On the surface, continuous feedback appears to be effective for learning because it guides the learner powerfully to the correct response, minimizes errors, and holds behavior on target. The problem is that the performance gains during practice are seldom carried over to retention or transfer tests in which the augmented feedback is withdrawn. The usual finding is that people who have practiced with concurrent continuous feedback often perform worse on no-feedback retention tests than do people who have practiced without such feedback. In other words, continuous concurrent feedback appears to enhance performance during practice when the feedback is operating, but it does not contribute to learning and may even degrade learning, as measured on retention and transfer tests (see Annett, 1959, 1969; Karlin & Mortimer, 1963; Kohl & Shea, 1995; Patrick & Mutlusoy, 1982; Van der Linden et al., 1993).

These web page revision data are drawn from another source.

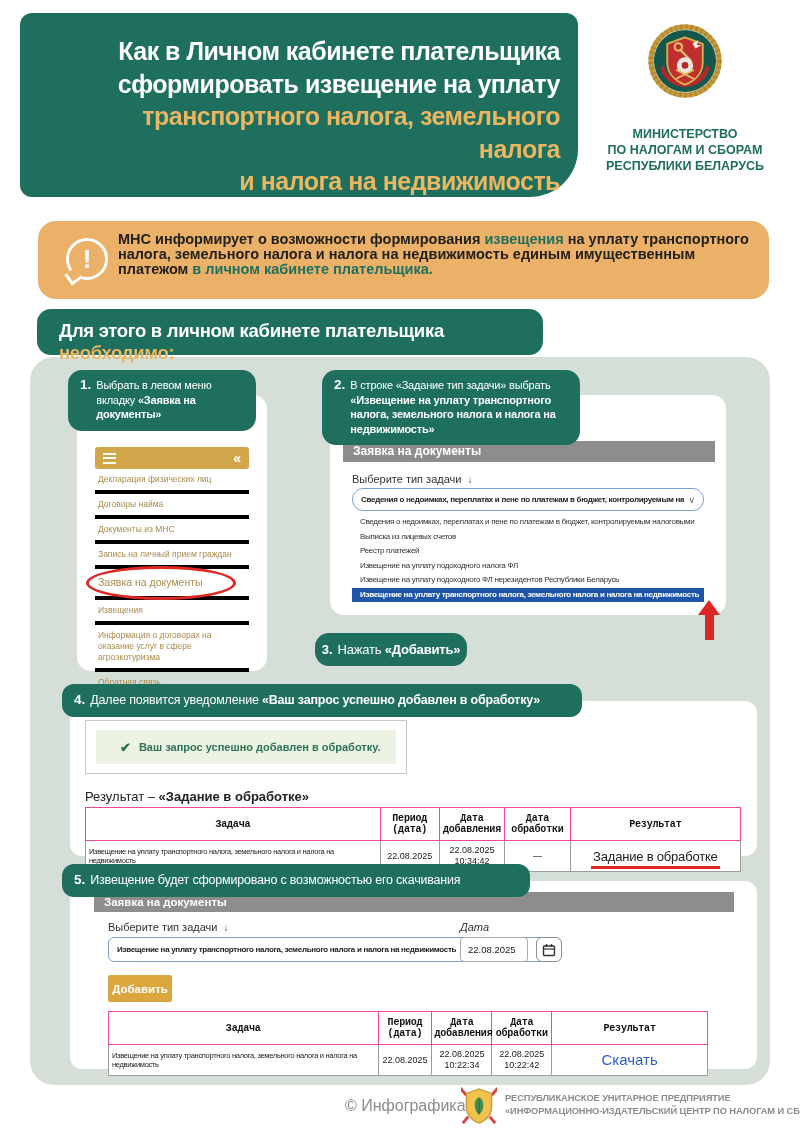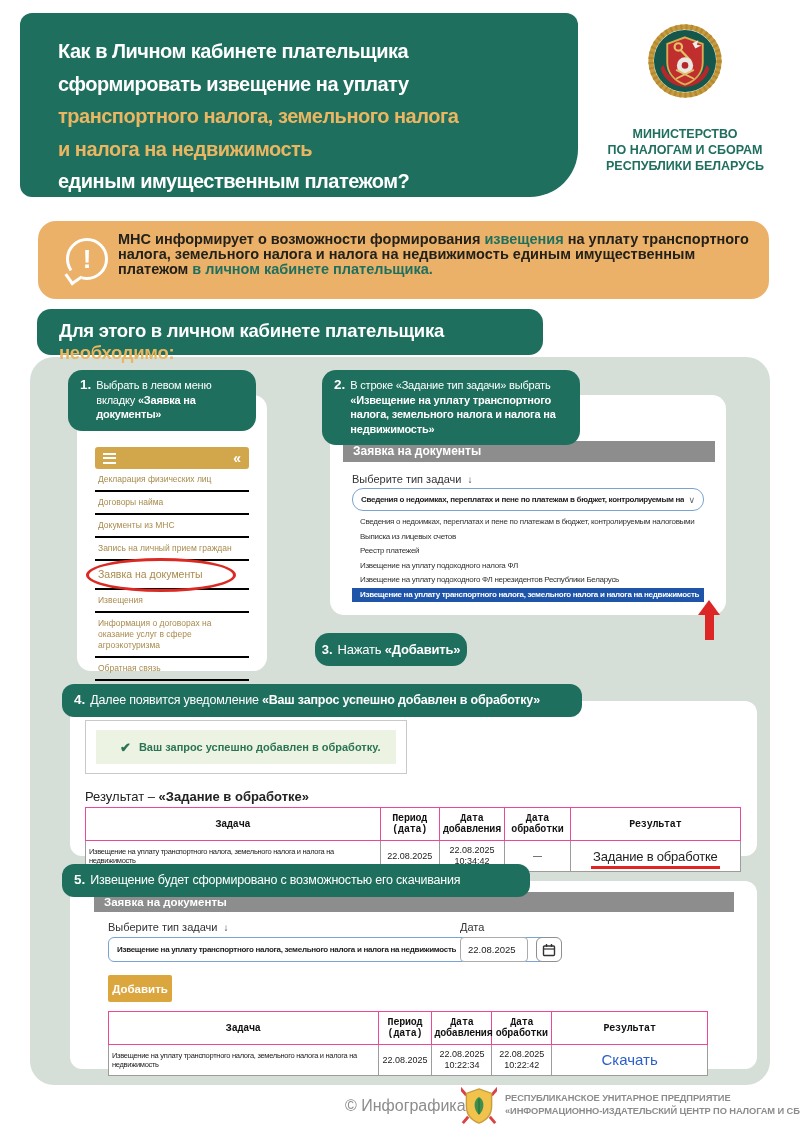"Как в Личном кабинете плательщика" .header-title span { font-size: 20px -> 25px; text-align: none -> right }
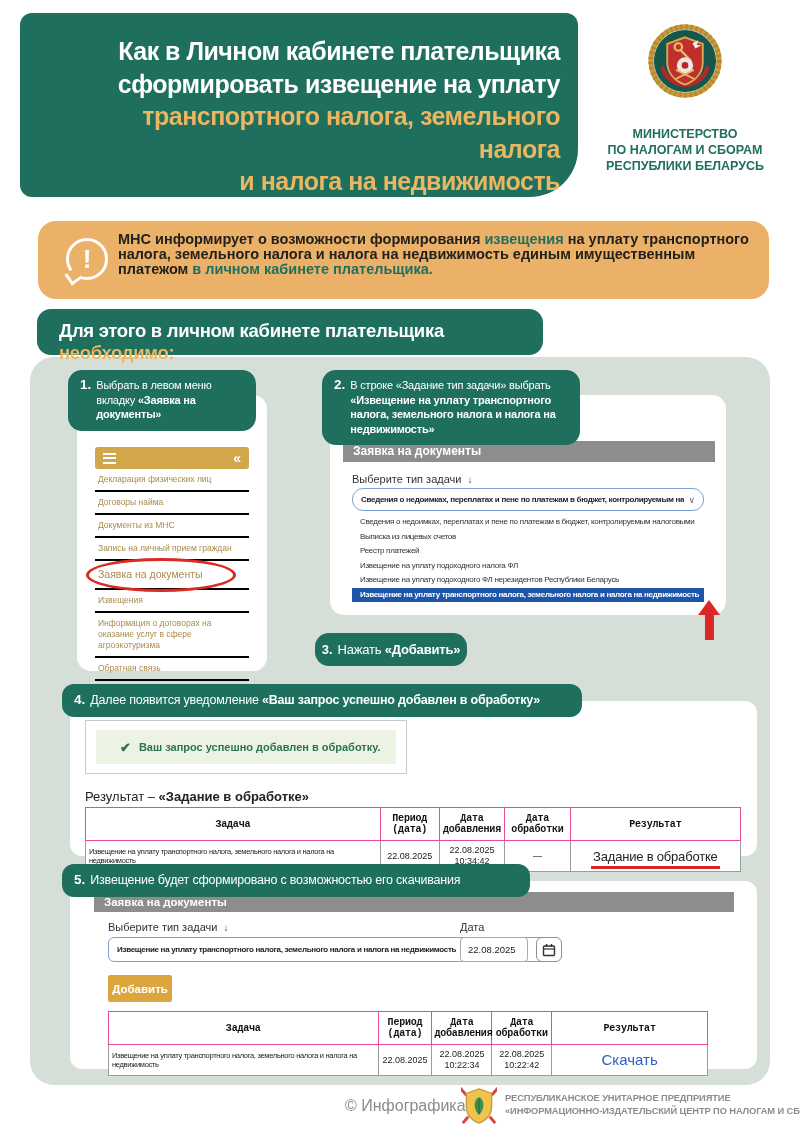"Декларация физических лиц" .menu-item { border-bottom: 2px solid #000000 -> 4px solid #000000 }
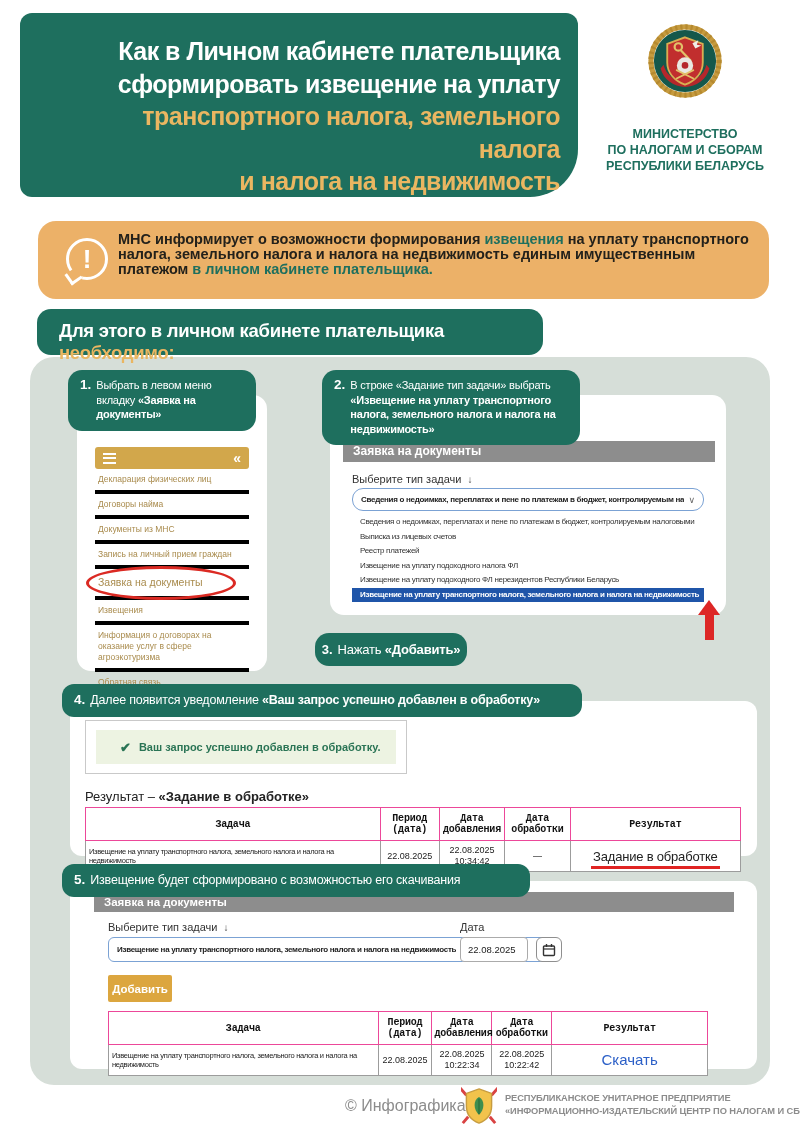"Дата" .label5b { font-style: none -> italic }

If augmented continuous feedback generally degrades learning, it should be avoided in the design of learning settings. Nevertheless, augmented continuous feedback has been deliberately included in both simulators and training programs, often with impressive realism and fidelity but usually at considerable expense. Its inclusion is understandable in that it does generally improve performance when it is present, and it seems obvious at first glance that such information must contribute to learning as well. However, recent views of training (e.g., Schmidt & Bjork, 1992) emphasize that measures of performance during training are not generally good predictors of longer-term learning, which is usually best evaluated on retention or transfer tests that are separated from the training setting. Even more critical, there is considerable evidence that, relative to some so-called standard practice condition, several factors that facilitate performance during practice are detrimental to retention and/ or transfer performance, which is widely considered important in the success of training and simulation programs.

Hypotheses for Feedback Processing

The puzzling and counter-intuitive failure of continuous concurrent feedback to contribute to learning (even though it contributes strongly to performance during practice) has been explained mainly by the notion that concurrent feedback is overly guiding during practice. …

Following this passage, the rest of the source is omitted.